夜晚的街道,天空绽放着烟花,今天是正月初四。
没有以前的那辆小马车,舒姝自己走在路上,冷风吹不掉情绪。
“姑娘,你去哪儿了?”许嬷嬷一直守在巷子口,见着纤瘦的人走来,赶忙迎了过去。
“嬷嬷,”舒姝开口,冷风灌进嘴里,呛了她一声,“咳咳……”
两行泪滑落下来,沿着腮颊聚集在下颌,再也停不住。
“别哭,有嬷嬷在。”许嬷嬷先领着舒姝进了茶坊,想让人稳一稳情绪。
舒姝坐在桌边,手指捏着那两册书,低头看着自己的裙子。
“是不是他欺负你了?”许嬷嬷知道,舒姝能去的地方只有献王府,而能让她哭得也只有那个男人。
舒姝笑了声:“以后不会去了,他说……”声音无法抑制的哽咽了下,“就是我自由了。”
“什么?”许嬷嬷看着那张被泪洗过的明媚脸蛋,搂着人靠在自己身上,“也好。”
“嗯。”舒姝在许嬷嬷身上蹭着点了下头,好像被什么堵住了胸口,再也不想说什么话。
许嬷嬷的手掌拍着舒姝肩头,她活了一把年纪,有些事情看得清楚。姑娘年纪小,嘴上说着不在意,可是那人是她的第一个男人,什么都给了他。

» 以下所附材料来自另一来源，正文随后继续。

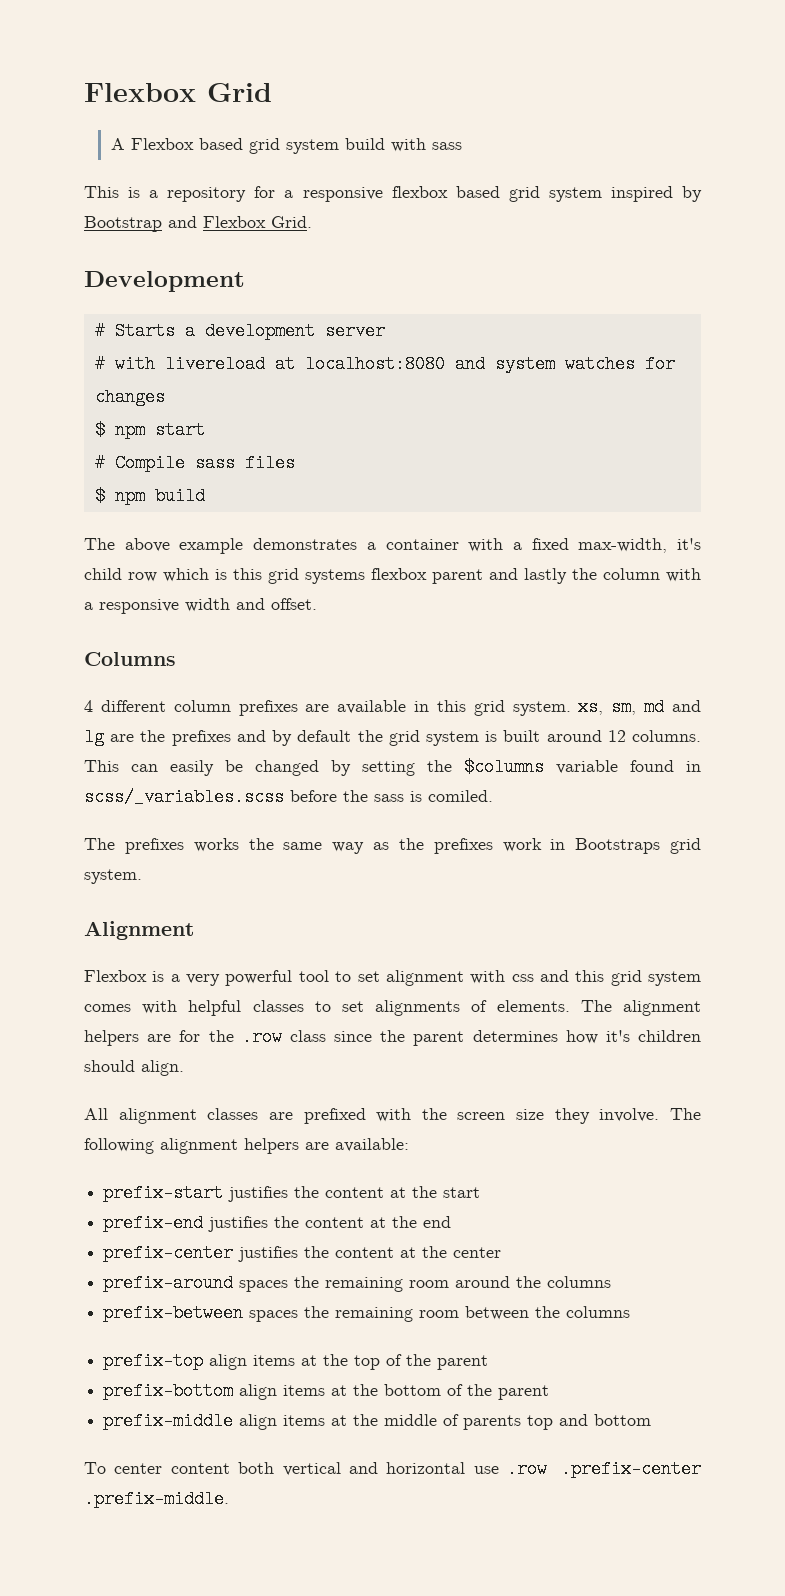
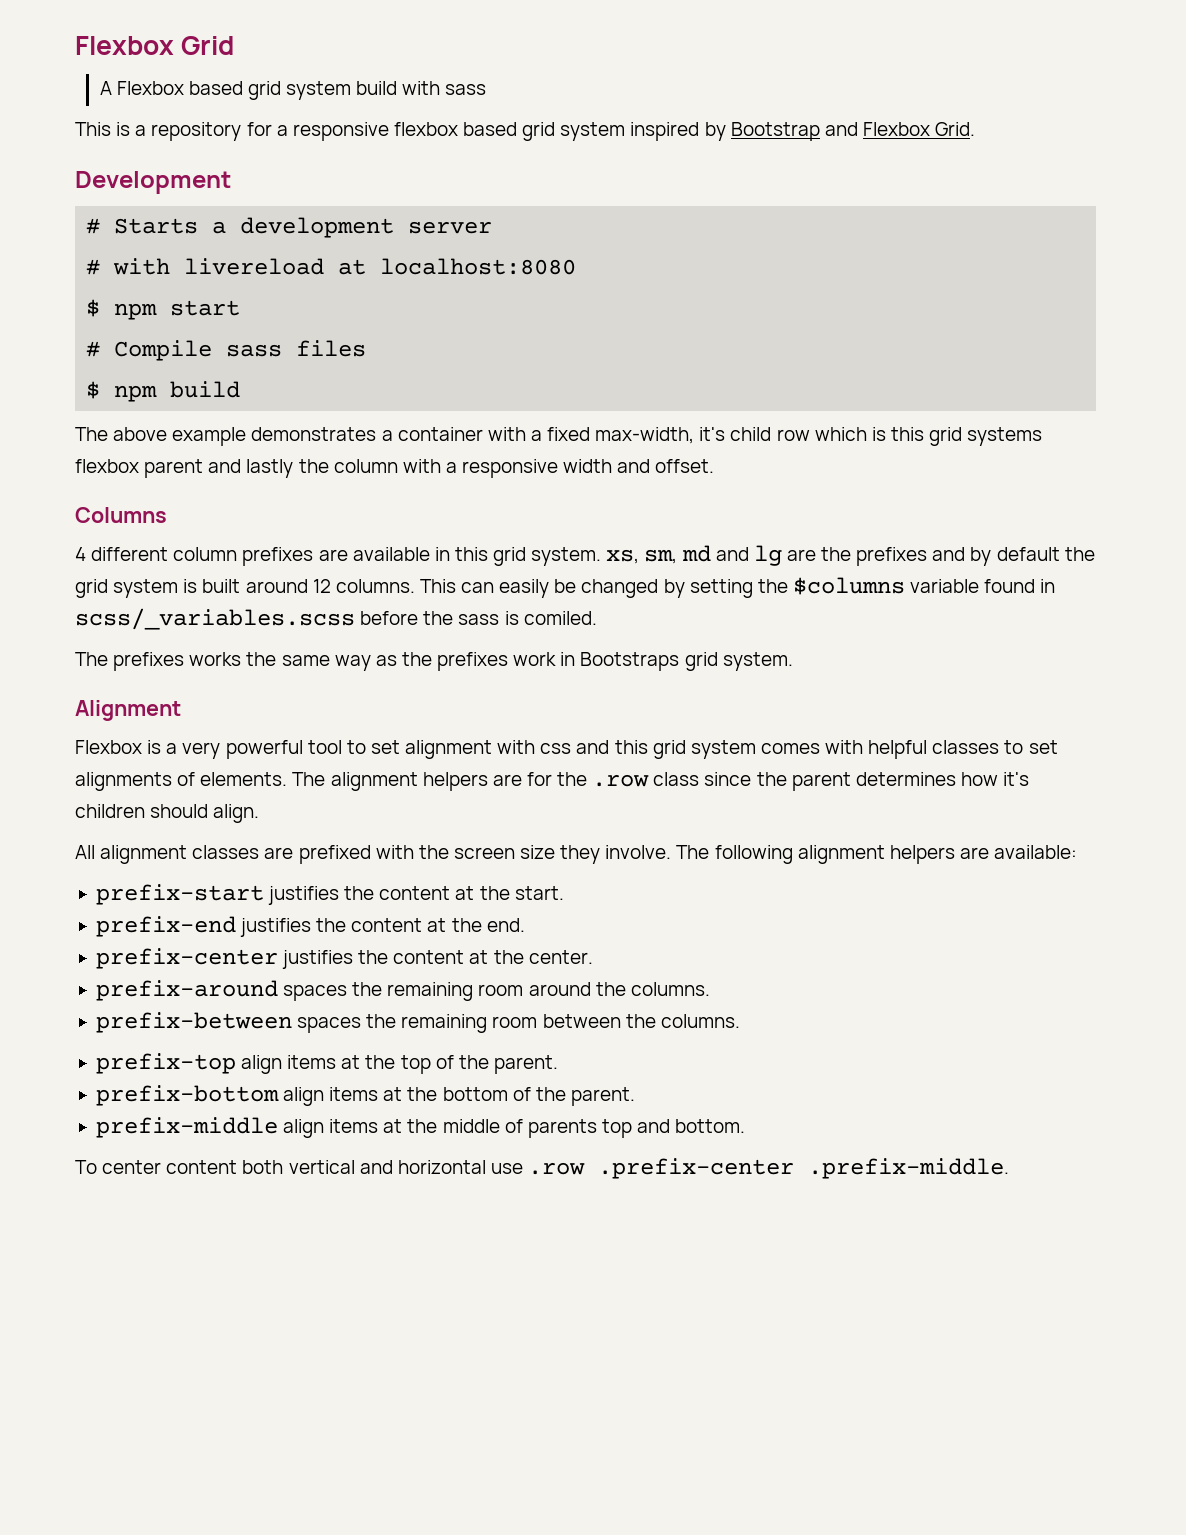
[454,355,675,373] [94,388,165,406] and system watches for changes -> (577, 266) none
[443,1187,481,1198] start -> [514,886,564,900] start.
[423,1216,452,1228] end -> [486,918,525,932] end.
[453,1247,502,1258] center -> [528,950,593,964] center.
[547,1276,612,1288] columns -> [630,982,710,996] columns.
[566,1306,631,1318] columns -> [660,1014,740,1028] columns.
[437,1355,489,1370] parent -> [493,1055,558,1074] parent.
[498,1385,550,1400] parent -> [570,1087,635,1106] parent.
[594,1414,652,1426] bottom -> [675,1119,746,1133] bottom.

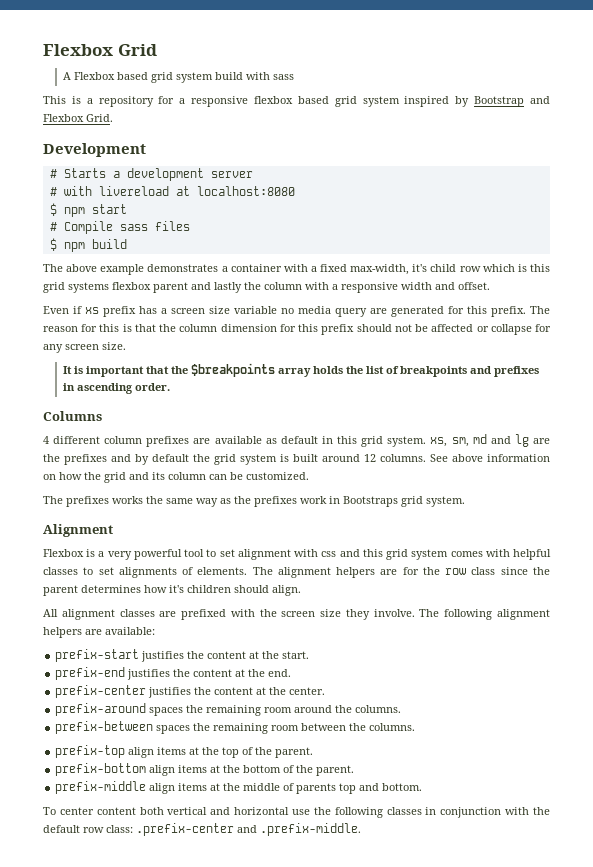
(715, 466) none -> [43,306,550,317] [43,324,552,335] [43,342,126,353] [62,363,539,377] [62,383,170,394] // Even if xs prefix has a screen size variable no media query are generated for this prefix. The reason for this is that the column dimension for this prefix should not be affected or collapse for any screen size. // It is important that the $breakpoints array holds the list of breakpoints and prefixes in ascending order.
(430, 554) none -> [265,436,318,444] as default
[419,577,1056,598] [75,608,597,630] This can easily be changed by setting the $columns variable found in scss/_variables.scss before the sass is comiled. -> [430,454,550,462] [43,472,309,483] See above information on how the grid and its column can be customized.
[592,774,650,787] .row -> [445,568,467,575] row
[528,1158,795,1179] .row .prefix-center -> [313,807,550,818] [43,823,257,836] the following classes in conjunction with the default row class: .prefix-center and

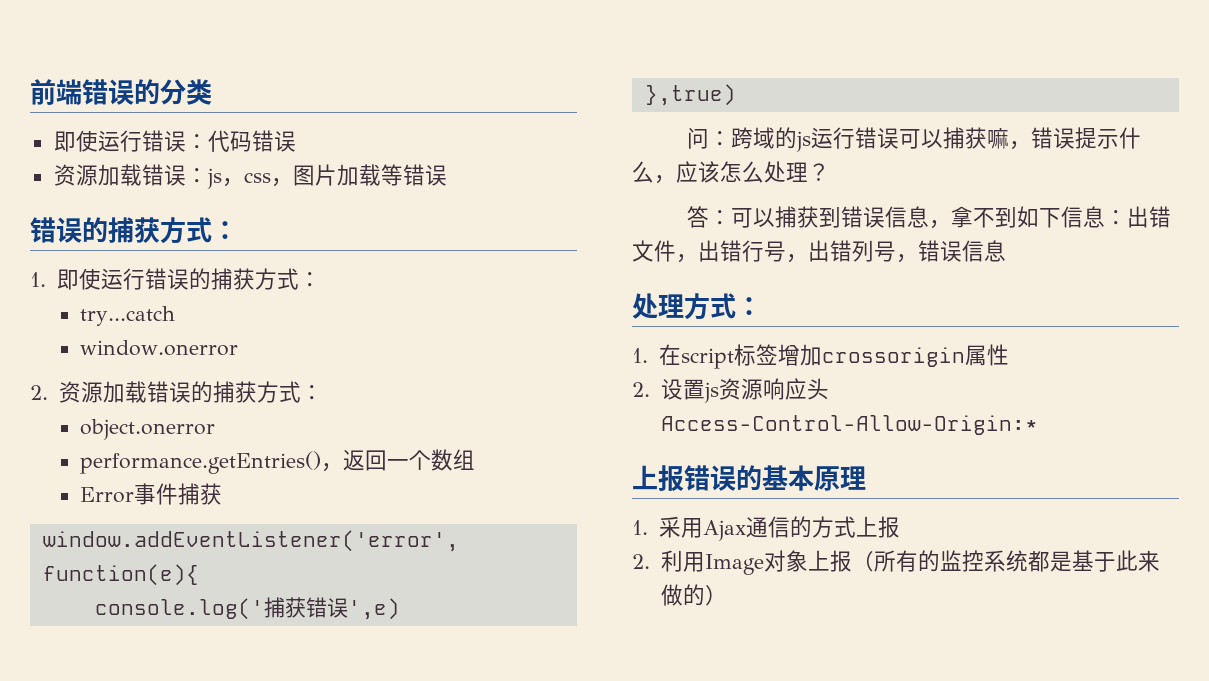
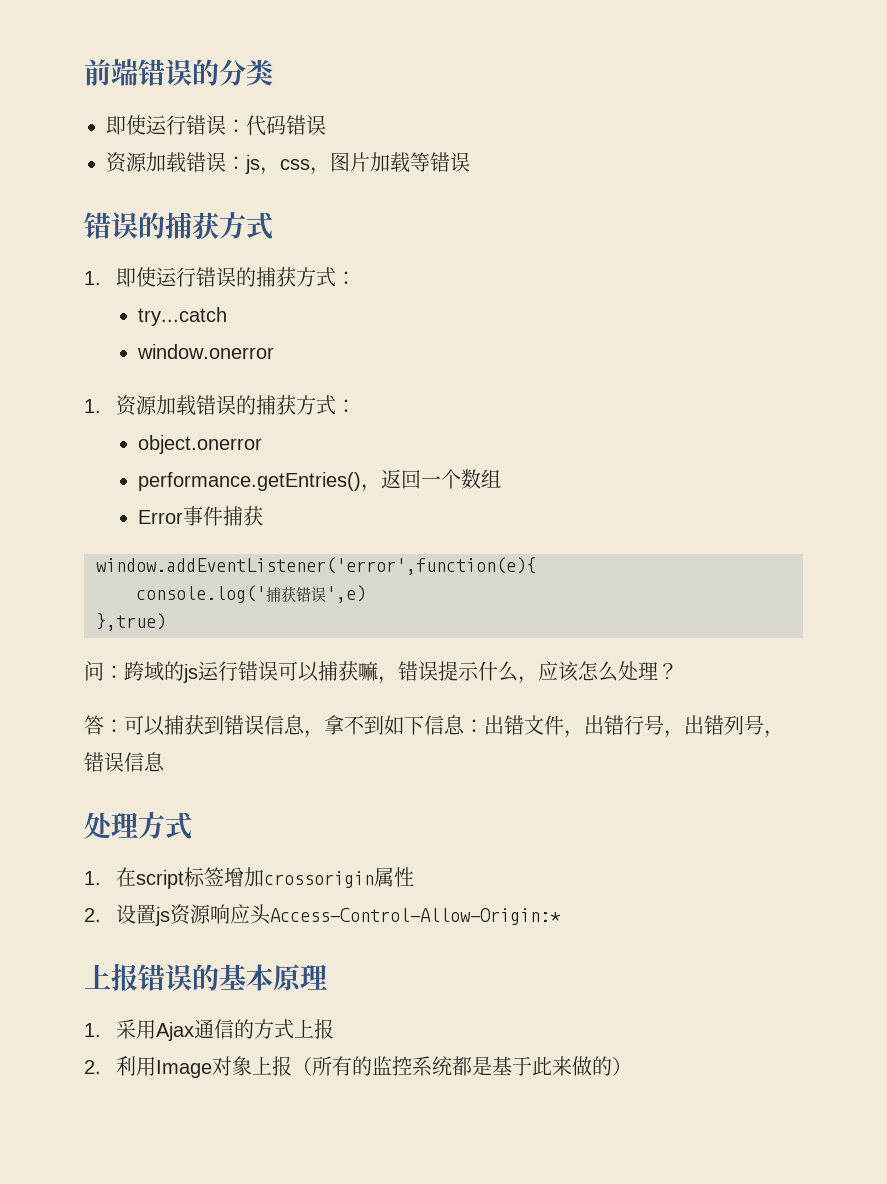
[212,221,238,240] ： -> (273, 226) none
[30,385,48,400] 2. -> [84,399,101,413] 1.
[736,297,762,316] ： -> (192, 826) none

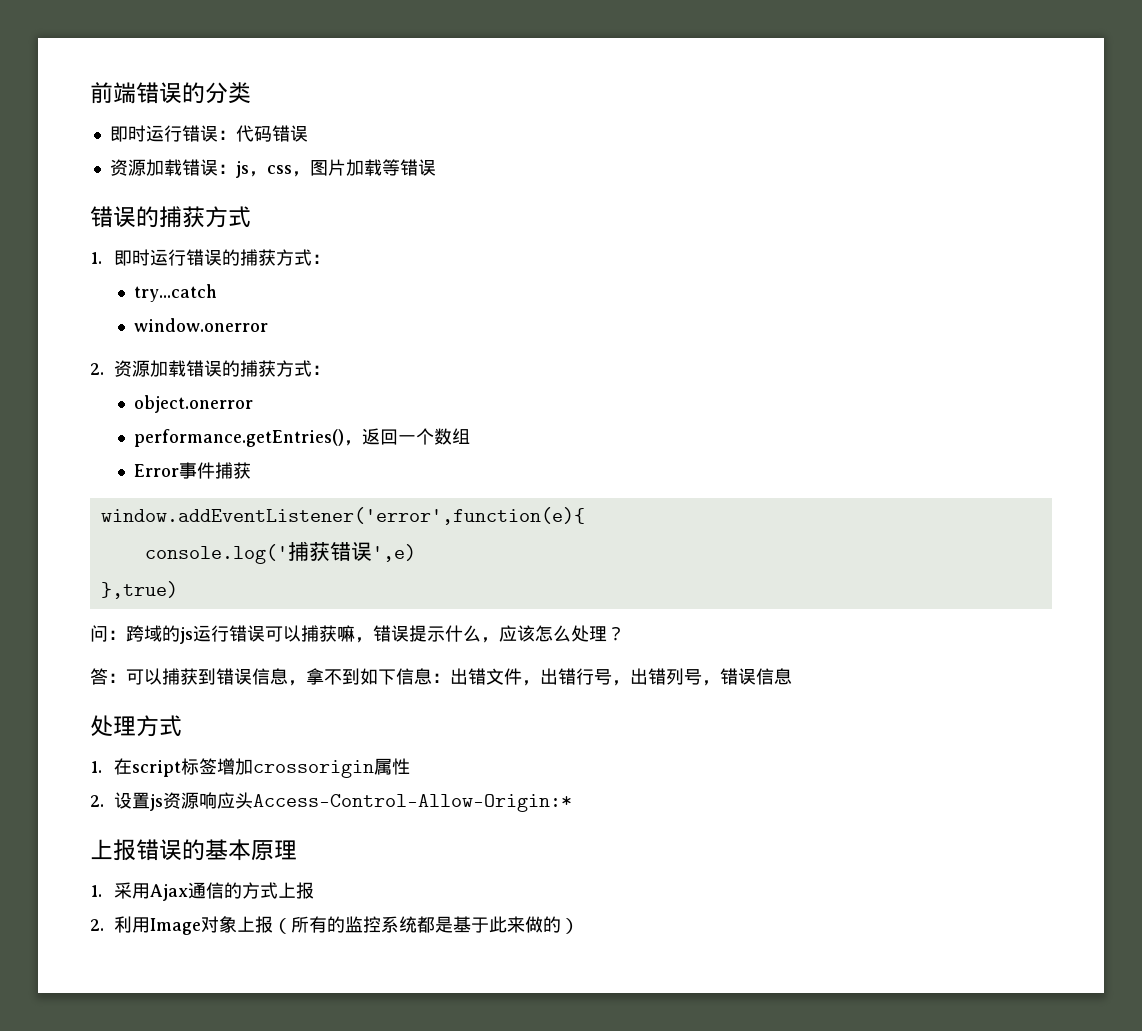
[126,115,146,135] 使 -> [127,125,146,142] 时
[135,267,156,287] 使 -> [132,249,151,266] 时
[84,399,101,413] 1. -> [90,363,104,375] 2.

现在一下子活活切开,心中肯定难受。因为被薛鉴带走的东西,再也回不来了。
“别怕,有嬷嬷在,你看这茶坊过两天就要开张了,咱还得攥银子,以后供询哥儿读书。”许嬷嬷劝着,她知道舒姝最心疼的就是小公子,也明白人是会痛上一段日子的。
“是。”舒姝应着,从现在开始,好好地做自己。
回到家里,舒姝窝在自己卧房,她的一双眼睛哭红,自然会被姜晴娘看出来。
她蹲在地上,从床底拉了一个木箱出来。摸上那把小铜锁,手指顿了下。
深吸了一口气,舒姝掀开了箱子,里面是好看的衣裳,还有一个个精致的小盒子,装着薛鉴送她的各种链子。
也许在他的心底,就是想用链子将她锁住。往事浮上心头,原来分开了,反而有些事情会变得更加清晰。
“嘭”,舒姝关上箱子,手里攥着两样首饰。
她晃晃脑袋,想要甩掉那些困扰着的乱七八糟。眼下该是处理大嫂的事,她也要对付姜氏那个歹毒婆娘,抠瞎她的双眼,不让她在盯着他们姑嫂。
所以,钱财免不了要破费。这些链子以后也没用了,正好换成银子。
。 。 。
翌日,风很大,舒姝去了街上当铺,换了银子回来。
果然,不管是去还是回,街上的官差已经看不到了。
无暇顾及这些,她开了茶坊的门,再次翻看着那两册书,家里已然叮嘱着看好姜晴娘。
“哒哒”,两声敲门后,于德铭推门进来,双手抱着行礼。
“公子说对了,昨日真的派人去了我家。”舒姝站起来迎接。
“是想要银子对吧?”于德铭问,“数目还不小?”
舒姝点头,心中诧异这些事情好像就是在于德铭眼睛底下发生的一样:“五百两。”
“口气倒是不小。”于德铭伸出手指,捏手算着,“他们是算出你们拿不出那么多,故而狮子大张口。”
“我们也不会给。”舒姝道。
于德铭抬头,看着娇弱女子脸上的坚定。他觉得自己当初看走了眼,原以为就是官家娇滴滴的姑娘,原来是有自己主意的。
“自然,还要让他们受该有的惩罚。”
“他们?”舒姝不解,摆平这件事已经不易,至于姜氏,她是想出钱财招人对付的,虽是下策,但是最为直接见效。可听于德铭的意思,是另有想法。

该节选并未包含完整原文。